• Task objective:
Please filter the entries and return only the lines that include "flatten".

--*--

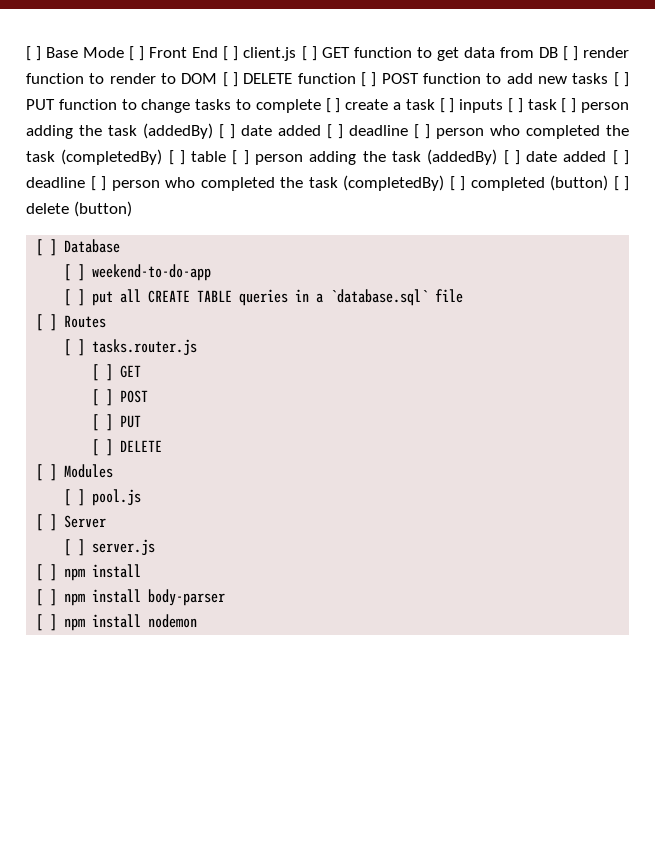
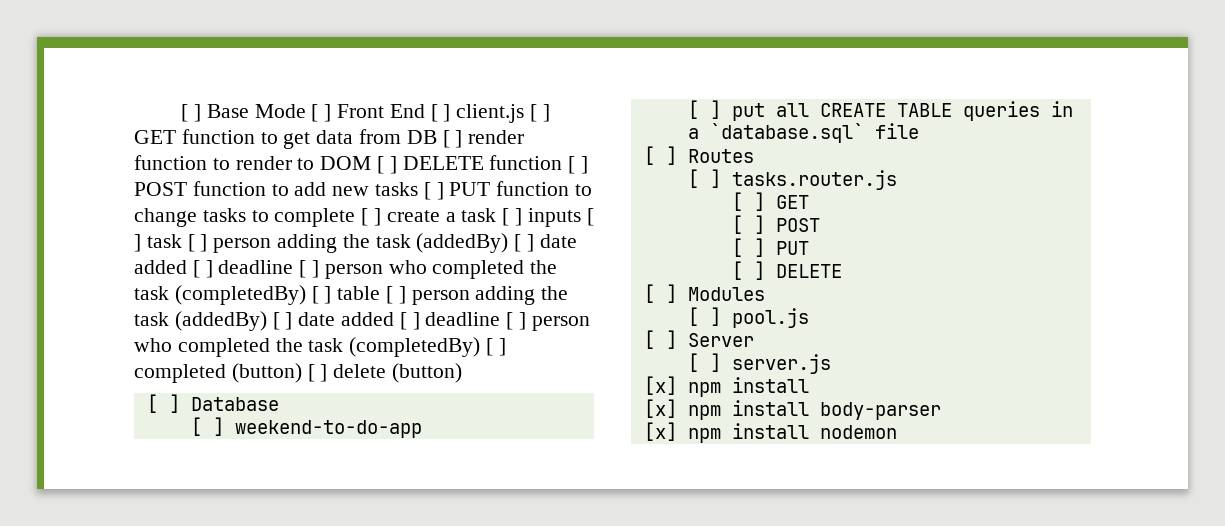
[36,564,58,581] [ ] -> [643,376,677,395] [x]
[36,589,58,606] [ ] -> [643,399,677,418] [x]
[36,614,58,631] [ ] -> [643,422,677,441] [x]

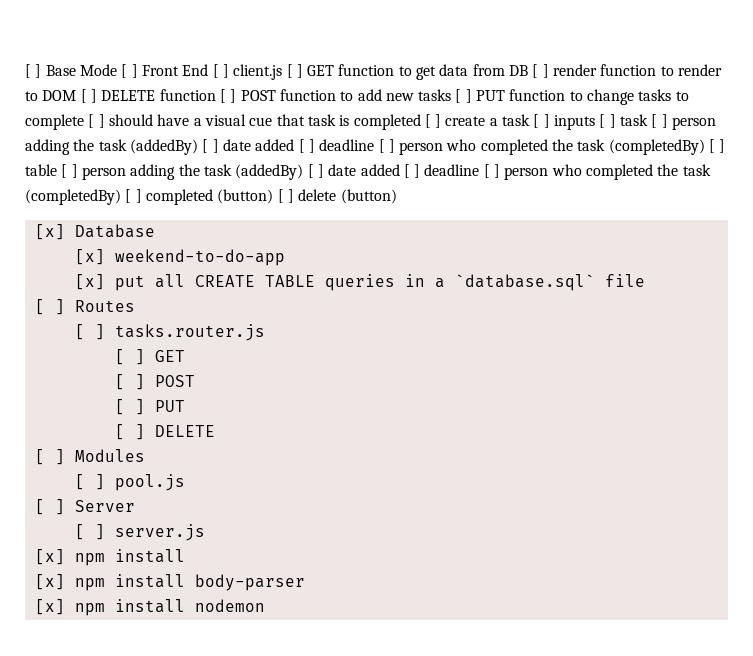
(382, 217) none -> [108,114,442,130] should have a visual cue that task is completed [ ]
[146,394,180,413] [ ] -> [34,224,65,240] [x]
[190,417,224,436] [ ] -> [74,249,105,265] [x]
[687,100,721,119] [ ] -> [74,274,105,290] [x]

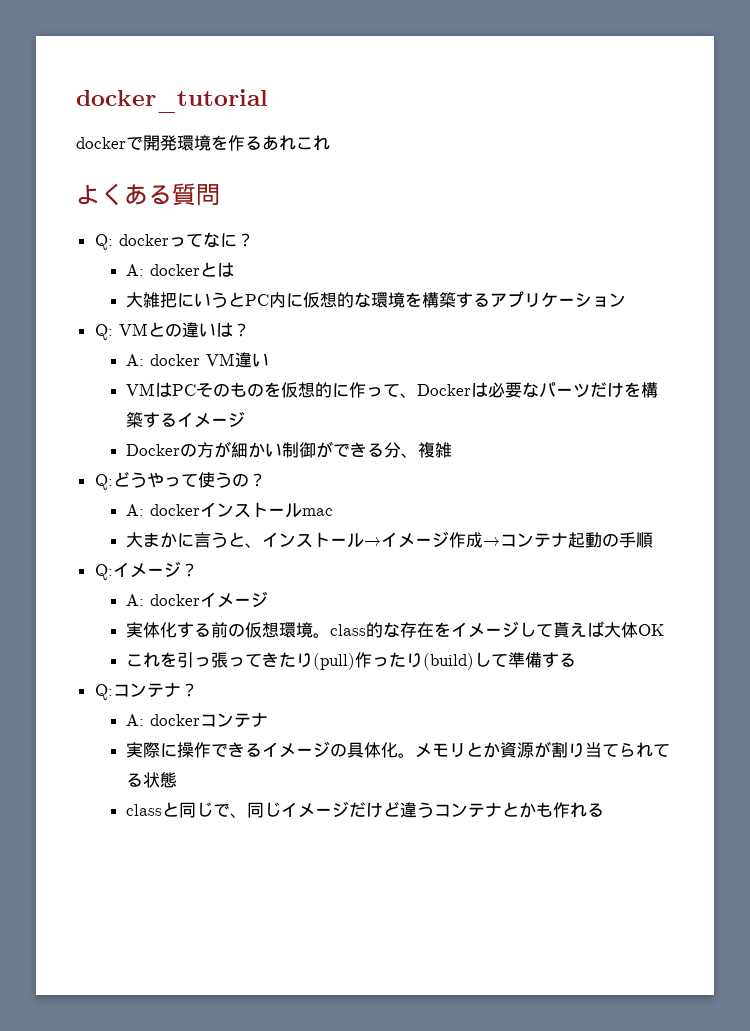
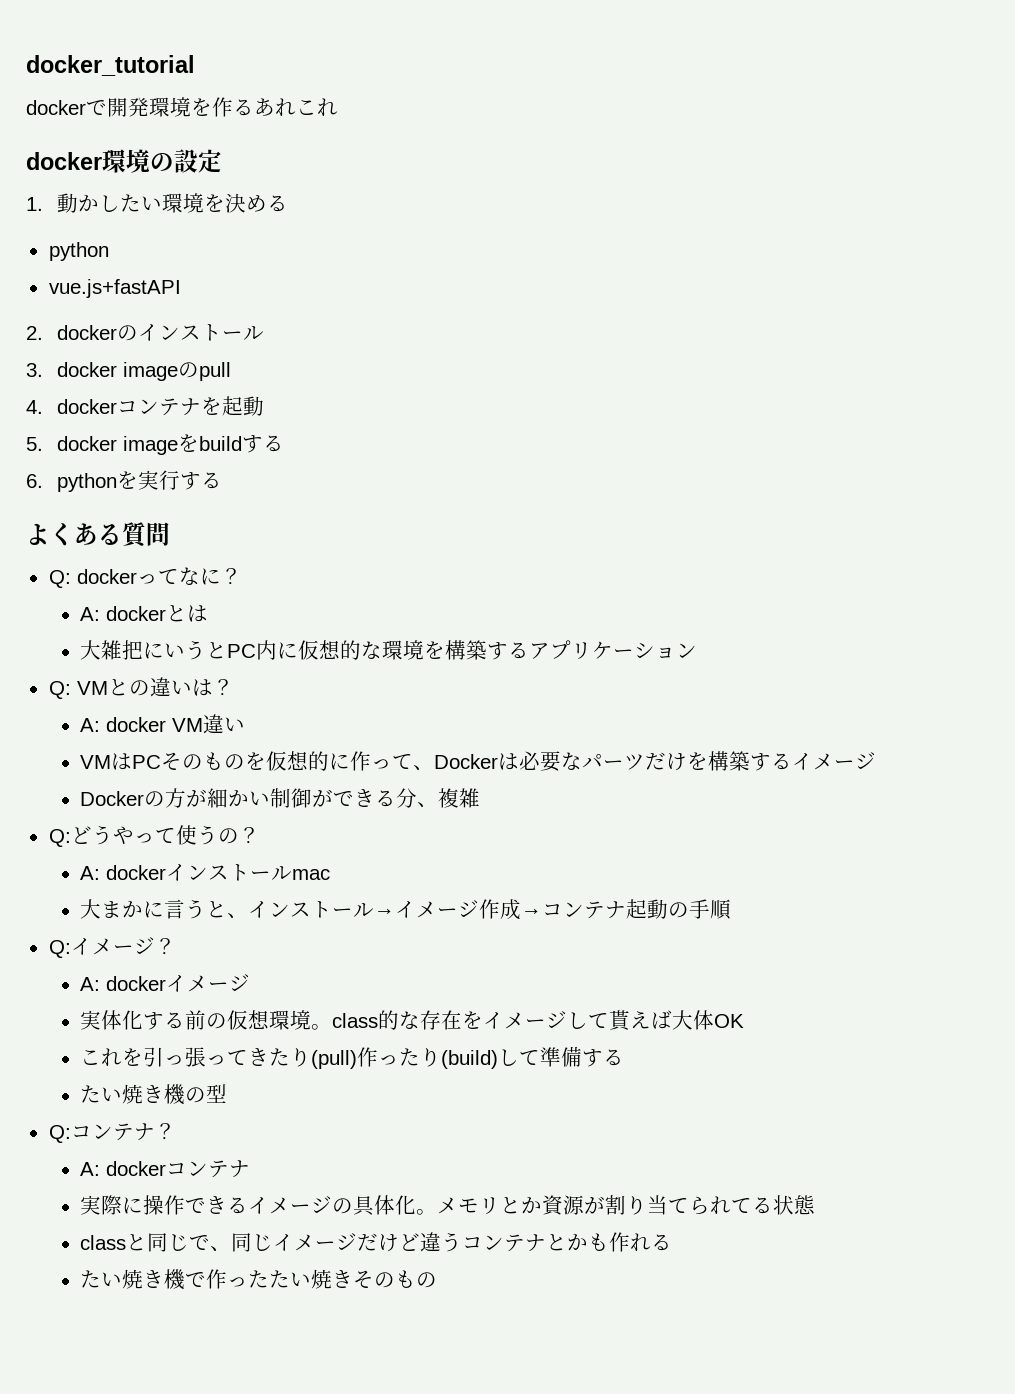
(330, 142) none -> [26,149,222,173] [26,193,289,213] [48,242,109,261] [48,279,181,298] [26,324,265,341] [26,362,232,381] [26,396,265,416] [26,434,285,455] [26,470,223,492] // docker環境の設定 // 1.動かしたい環境を決める // python // vue.js+fastAPI // 2. dockerのインストール // 3. docker imageのpull // 4. dockerコンテナを起動 // 5. docker imageをbuildする // 6. pythonを実行する
(577, 660) none -> [79,1084,227,1105] // たい焼き機の型
(605, 810) none -> [79,1269,437,1290] // たい焼き機で作ったたい焼きそのもの

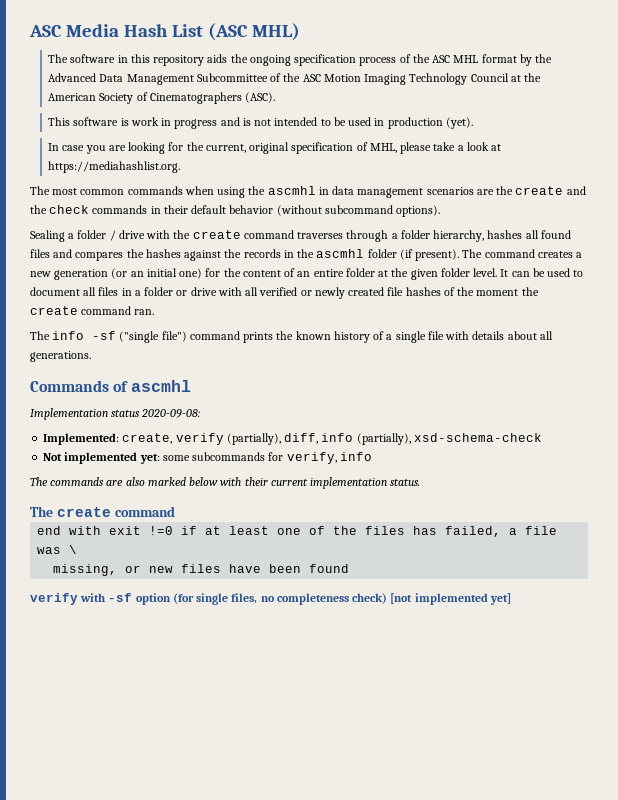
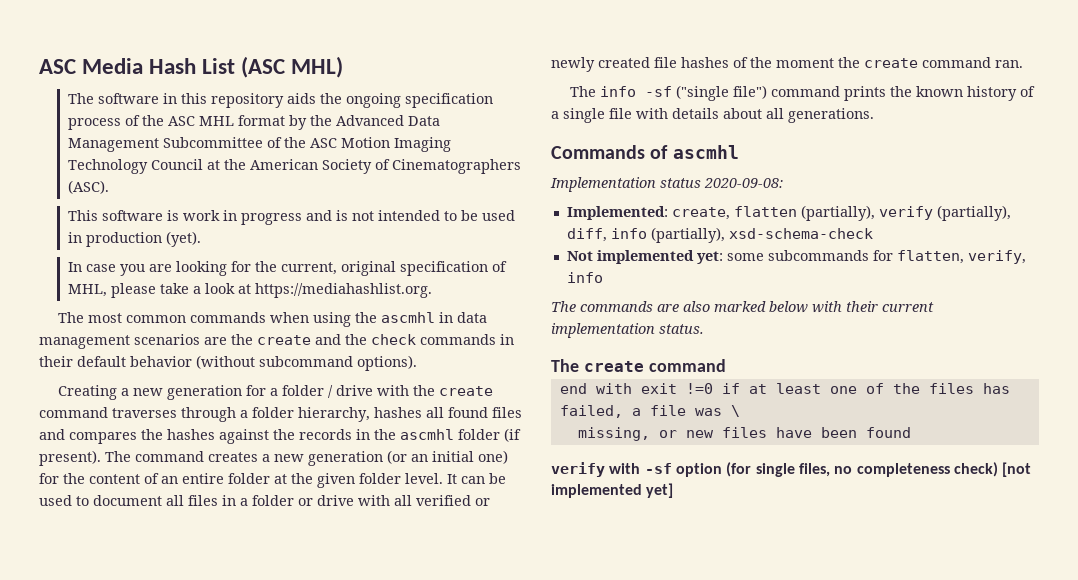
[30,230,65,242] Sealing -> [58,385,267,400] Creating a new generation for
(173, 438) none -> [733,205,875,221] flatten (partially),
(284, 456) none -> [896,250,964,264] flatten,

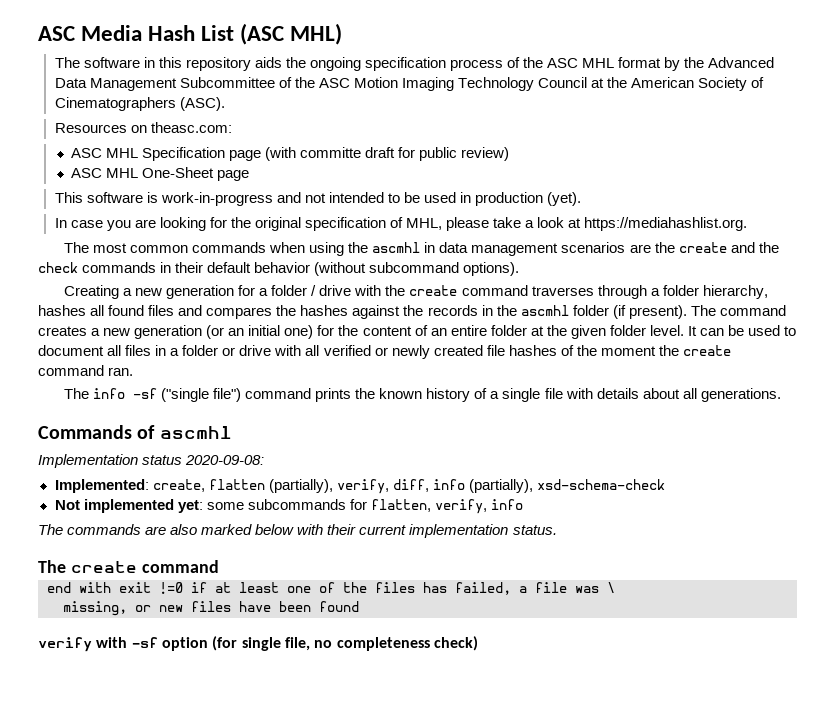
[67,210,348,225] This software is work in progress and is -> [54,122,232,133] [71,147,510,161] [71,167,250,181] [54,192,301,206] Resources on theasc.com: // ASC MHL Specification page (with committe draft for public review) // ASC MHL One-Sheet page // This software is work-in-progress and
[280,262,337,275] current, -> (251, 222) none
[878,205,1011,221] verify (partially), -> [336,479,389,494] verify,
[798,463,830,477] files, -> [284,637,310,651] file,
[1002,462,1032,477] [551,483,674,498] [not implemented yet] -> (478, 643) none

--*--

• Expected answer:
(173, 438) none -> [733,205,875,221] flatten (partially),
(284, 456) none -> [896,250,964,264] flatten,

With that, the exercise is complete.